It feels like ages since I’ve shared a short story here on the blog so today is the day to change that.
I hope you enjoy it.
The Secret
I lay in the darkness listening as the rain pours down outside of my window. I imagine it running down the glass and bouncing up off the ground.
I wish it could cleanse me the way it cleanses the dirt and mud from the pavements. I wish it could wash me clean the way it washes the muddy deposits from my car.
But it can’t. Because I have a secret. A secret that is dirtier than the dust gathering on my furniture. A secret that is eating me up on the inside where water can’t reach.
A secret that I fear may kill me if I don’t talk about it, but will end my life in other ways if I do.
It all started the day my husband of ten years got made redundant. It shouldn’t have been a big deal. We had enough money to see us ok for at least a year, and my career was flourishing.
But it was a big deal. At least to him.
He spiralled into self-destruction and within three months he was a raging alcoholic. He was never abusive, but it got me down to watch him change from someone self-confident, attractive and fun to be around to a shadow of his former self.
To someone who sat around in stained clothes, the smell of his unwashed body permeating the air around him. To someone who’s only solace came in a bottle.
I tried to help him. Really I did. I arranged counselling but he wouldn’t attend. I would pour out the drinks he had stashed around the house, but he always found more.
I held him, talked to him, reassured him, but it was like he was in another world. A world where I no longer existed. A world where the next drink was his only focus.
Gradually, my love for him changed into something different; an anchor keeping me rooted to the spot.
Instead of getting butterflies in my stomach when I saw him, I got a leaden balloon weighing me down. Instead of being with him lifting me up and making me feel invincible, I began to feel like he was dragging me down with him and making me invisible.
The feelings I had for him, the feelings I thought would never go away, turned into contempt, anger and even hatred.
One morning, I woke up to find myself alone. That was nothing new. It was often too much effort for him to drag himself out of his drunken stupor long enough to tackle the stairs.
I went downstairs and there he was. Sitting in his favourite armchair, snoring loudly. In his hand was a three quarters empty bottle of rum. His lap, feet and the floor around him were soaked in vomit and I felt myself gag on the stench.
In that moment, something in me changed. I knew I could no longer live this life.
I reached out, shaking him roughly by the shoulder. Touching him made me want to recoil, but I didn’t.

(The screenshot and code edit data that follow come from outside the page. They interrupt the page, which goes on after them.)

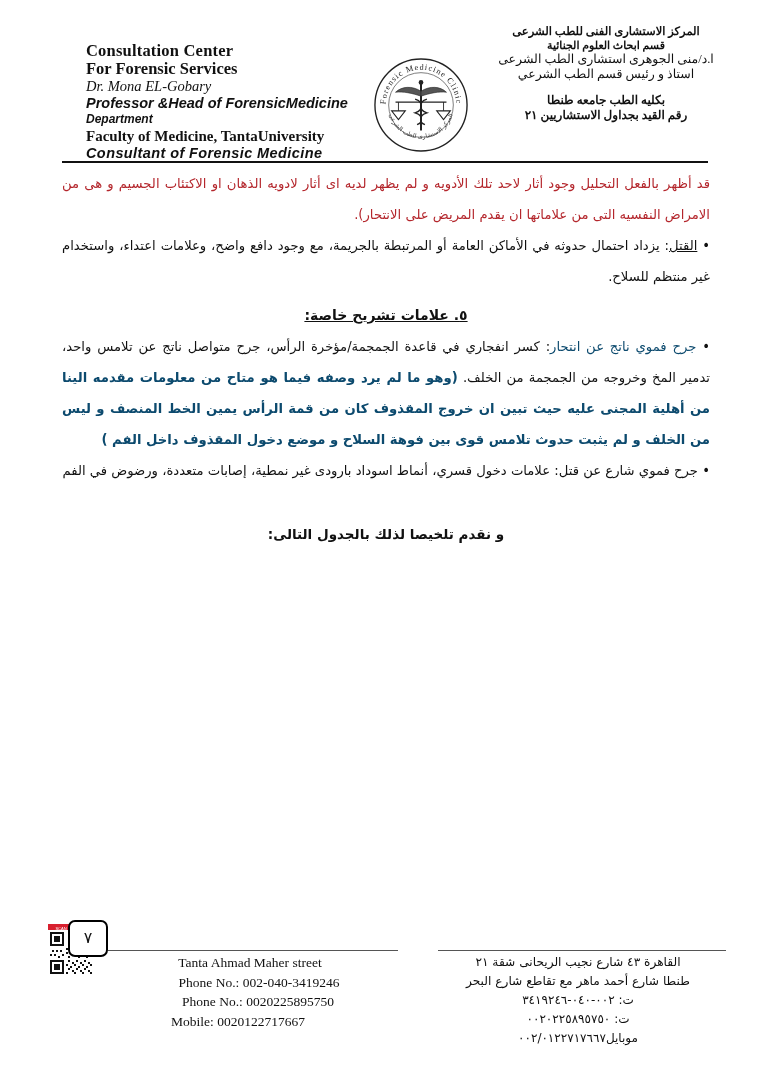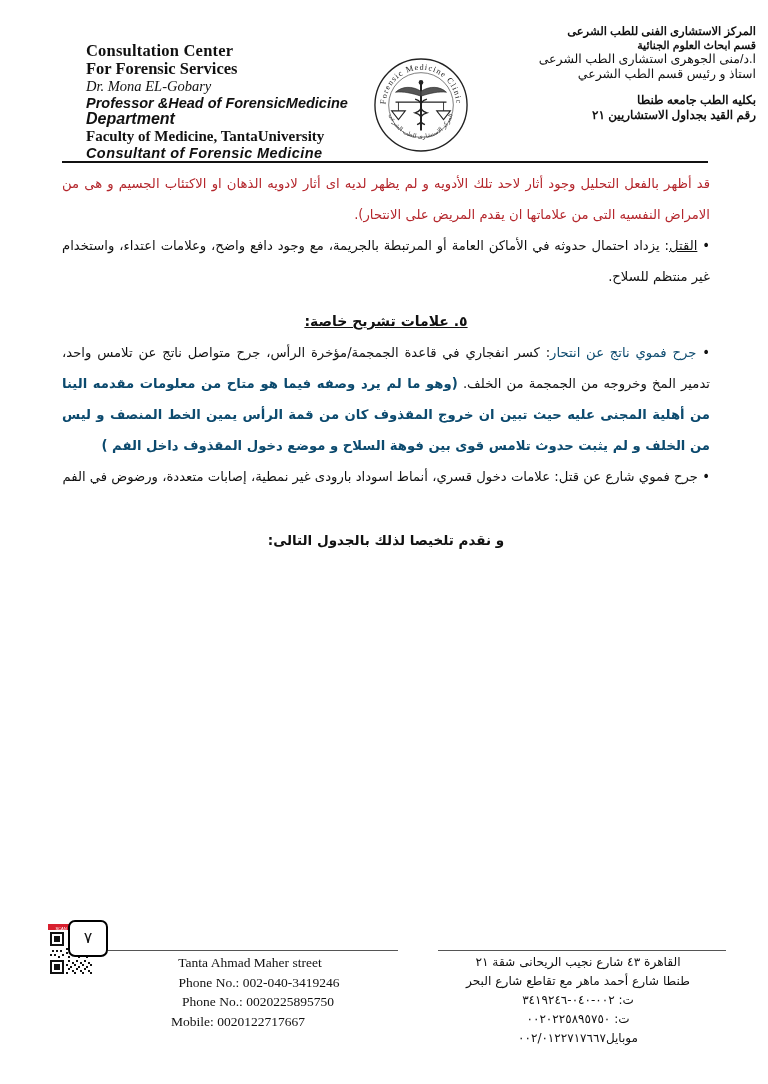--- a/index.html
+++ b/index.html
@@ -104,9 +104,9 @@
     right: 12px;
     top: 24px;
     width: 300px;
-    text-align: right;
+    text-align: center;
     direction: rtl;
-    font-family: Liberation Sans, sans-serif;
+    font-family: Liberation Serif, serif;
   }
   .lh-right .ar1 {
     font-weight: bold;

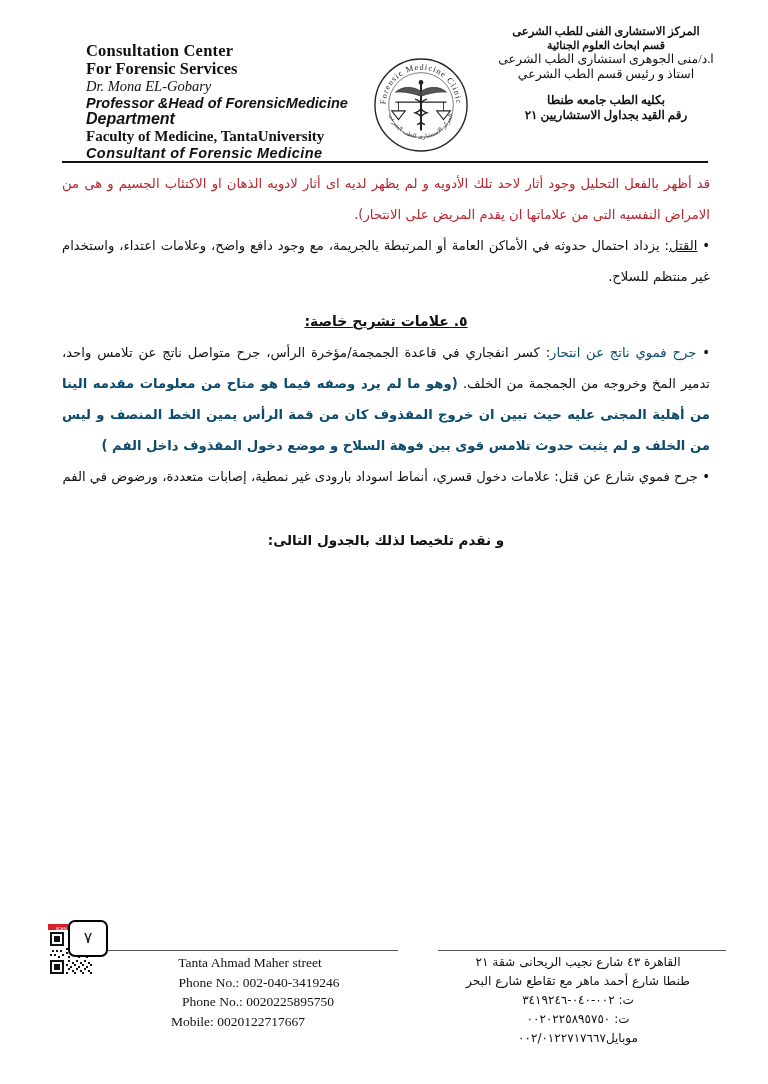--- a/index.html
+++ b/index.html
@@ -72,7 +72,7 @@
     font-family: "Liberation Sans", sans-serif;
     font-style: italic;
     font-weight: bold;
-    font-size: 16px;
+    font-size: 12px;
     line-height: 16px;
   }
   .lh-left .l6 {

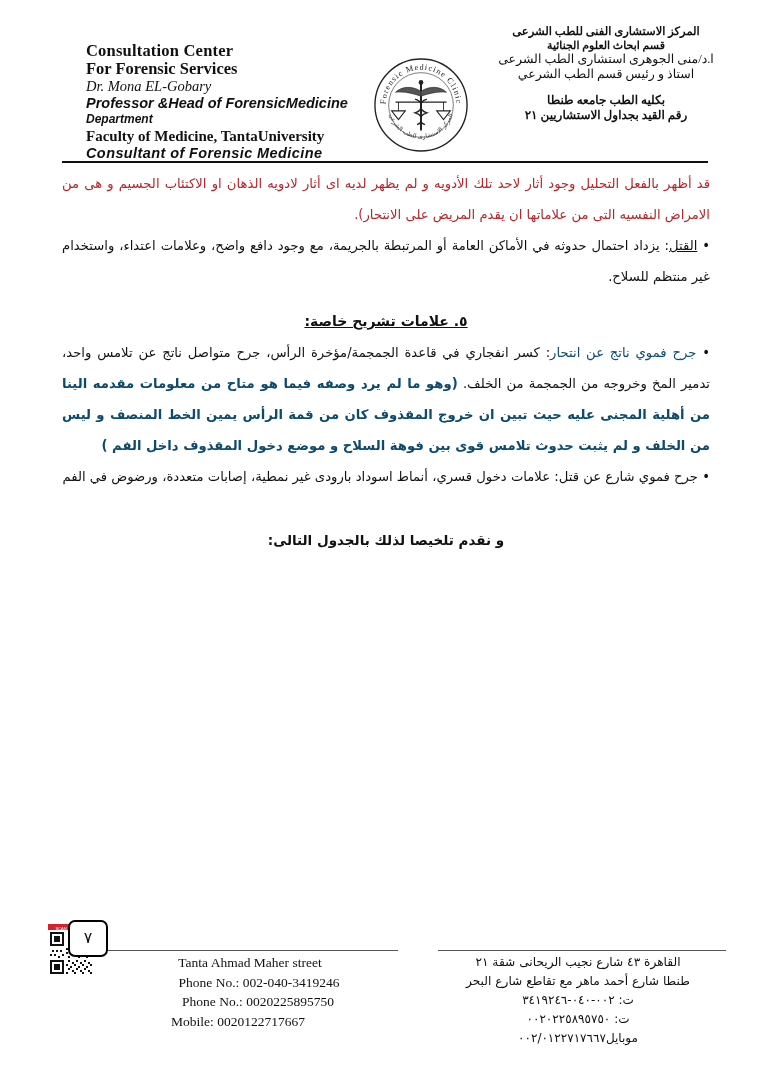--- a/index.html
+++ b/index.html
@@ -188,7 +188,7 @@
     font-weight: bold;
     line-height: 31px;
     text-decoration: underline;
-    margin-top: 14px;
+    margin-top: 8px;
   }
   .spacer-md { height: 34px; }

I shook him harder and harder. He groaned but didn’t open his eyes. I shook him again and the rum bottle started to slip from his grip.
His eyes flew open and he clutched at his life line, determined to not let a drop of it spill away the way he had allowed our love to slip away without even the smallest of cares.
I knew I had made the right decision.
His bleary, red rimmed eyes looked in my direction, but they didn’t see me. They looked through me as though I wasn’t there. His only movement was the slow lazy blink of his eyes and his hand bringing the bottle to his mouth.
I waited until he had downed a couple of gulps. I was no competition for the bottle and I needed him to hear what I had to say. Really hear it.
He slurred something at me. Something I think was asking if I was going to work. I wanted to scream at him, to ask him why the hell I should go to work to fund his drinking habit.
Instead, I calmly spoke one sentence.
“I want a divorce.”
I saw a flicker of something in his usually dead eyes. Regret? Sadness? I’d like to think so but the truth is probably sadder. I think it hit him for the first time that without me, he would have no way to finance his habit.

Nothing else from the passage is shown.